We soon caught up with Rebecca and Pascal and after removing a few layers I cycled ahead; Lis wanted to leave at lunch time for Denver. I passed Alyce and made good time until the pavement ended and the road began a steep climb. To add insult to injury the rain of yesterday had made the surface quite 'mucky' and at one point it was so bad that I had to disconnect my front brake so the wheel could keep on turning. I stopped when the road dried out a bit and got a stick to remove the layers of mud. Not much fun, except that we were at least rewarded with magnificent views of the mountains and the golden aspen.

 

dsc00363.jpg (94279 bytes)
 

Lis arrived on the scene and told me that the cabin was booked. She had given the bad news to the others who were further back, due in no small measure to the loads they were carrying. I kept on climbing through groves of golden aspen, where Lis got the photo below. Lis went for walks along the road savouring the musty smells of autumn and enjoying the sunshine while I made my slow but steady progress up the mountain.

 

dsc00366.jpg (178611 bytes)
 

It got quite cold the higher I got and there was a cold wind which sprung up around 11:00 which cut through me to the bone. As shown in the photo below, in places where the sun didn't reach there was snow and ice on the road which made for tricky cycling; my rear wheel often spun on the ice. Later on the descent I passed places where there were several inches of snow on the road due to canopies of trees completely blocking all sunlight. Must be fun to travel here in the depths of winter.

 

dsc00367.jpg (176150 bytes)
 

Just before 12:00 I reached a plateau area where the road descended. There was no sign but I was certain that it was Indiana Pass at 11,910'. It was ironic that the highest point of my trip was not even a divide crossing! Around me there was snow and mountain tops, I really was on top of the world. There was also a howling wind coming from the SW which meant that I had some fun cycling into a headwind.

 

dsc00371.jpg (178366 bytes)
dsc00372.jpg (171611 bytes)
 

Lis and I had lunch in the car (with the heater on full!) and then after a prayer we separated; Lis towards Denver and myself hopefully to Platoro. I cycled into the headwind fully laden again, with the mountains and forests ahead of me.

 

dsc00373.jpg (181302 bytes)
 

The road from the pass was terrible, very mucky with lots of damage from tyres. In many places I felt myself sliding, barely in control, while in others it was necessary to slow to a crawl to navigate around the mud and the ruts. I was thankful that I didn't have this when travelling uphill. One of the great injustices of cycle touring is that after a long climb one is robbed of a fast downhill coast. It is just so unfair.

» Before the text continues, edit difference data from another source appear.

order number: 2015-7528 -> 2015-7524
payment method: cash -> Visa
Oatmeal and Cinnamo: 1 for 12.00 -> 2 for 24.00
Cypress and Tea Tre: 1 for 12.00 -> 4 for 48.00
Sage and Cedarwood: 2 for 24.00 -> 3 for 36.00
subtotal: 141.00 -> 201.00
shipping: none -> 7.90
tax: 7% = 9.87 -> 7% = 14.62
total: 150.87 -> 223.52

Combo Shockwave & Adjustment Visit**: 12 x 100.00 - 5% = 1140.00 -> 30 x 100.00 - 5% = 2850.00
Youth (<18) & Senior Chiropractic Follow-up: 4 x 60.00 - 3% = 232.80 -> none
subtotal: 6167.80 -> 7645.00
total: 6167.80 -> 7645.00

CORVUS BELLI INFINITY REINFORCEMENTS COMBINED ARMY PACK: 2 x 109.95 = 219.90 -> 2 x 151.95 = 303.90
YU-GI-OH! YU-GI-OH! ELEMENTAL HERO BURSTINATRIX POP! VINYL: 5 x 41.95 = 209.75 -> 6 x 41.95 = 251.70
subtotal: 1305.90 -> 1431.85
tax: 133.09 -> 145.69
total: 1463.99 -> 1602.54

The road had a lot of ups and downs and eventually I reached the virtually abandoned town of Summitville. Once the location of a gold mine, this is a heavily polluted place which is a 'Superfund' site. The Environmental Protection Agency (EPA) has been trying to clean it up with the hope of eventually returning fish to the streams; all life was killed within 14 miles of the mine. Our maps and guide book have warnings not to drink any water in the area.

From Summitville it was up towards Elwood Pass. I turned east just before the pass and came upon a road closure. They were blasting ahead and I had to wait for the all clear. It was very cold with the wind so I asked if I could sit in the truck and we both climbed in. Johnny then kindly turned on the engine so we had heat as well. Such luxury.

Johnny was part of a team camping in trailers up here and doing road work. I had passed the trailers earlier and wondered what they were doing out here. Hunting was his passion and he told me all about local regulations, the different weapons, etc. I feigned interest to be polite but it is just another world to me. Eventually the blasters came on the radio with the old catch phrase 'Fire In the Hole' and there were two small explosions and then a huge one. Shortly after Johnny was told that I could come through but that the road was closed to other vehicles. For good reason. They had blown some rock to create a drain and the road was covered in sharp, angular stone. A couple of workers were starting to rake it clear as I pushed my bike through.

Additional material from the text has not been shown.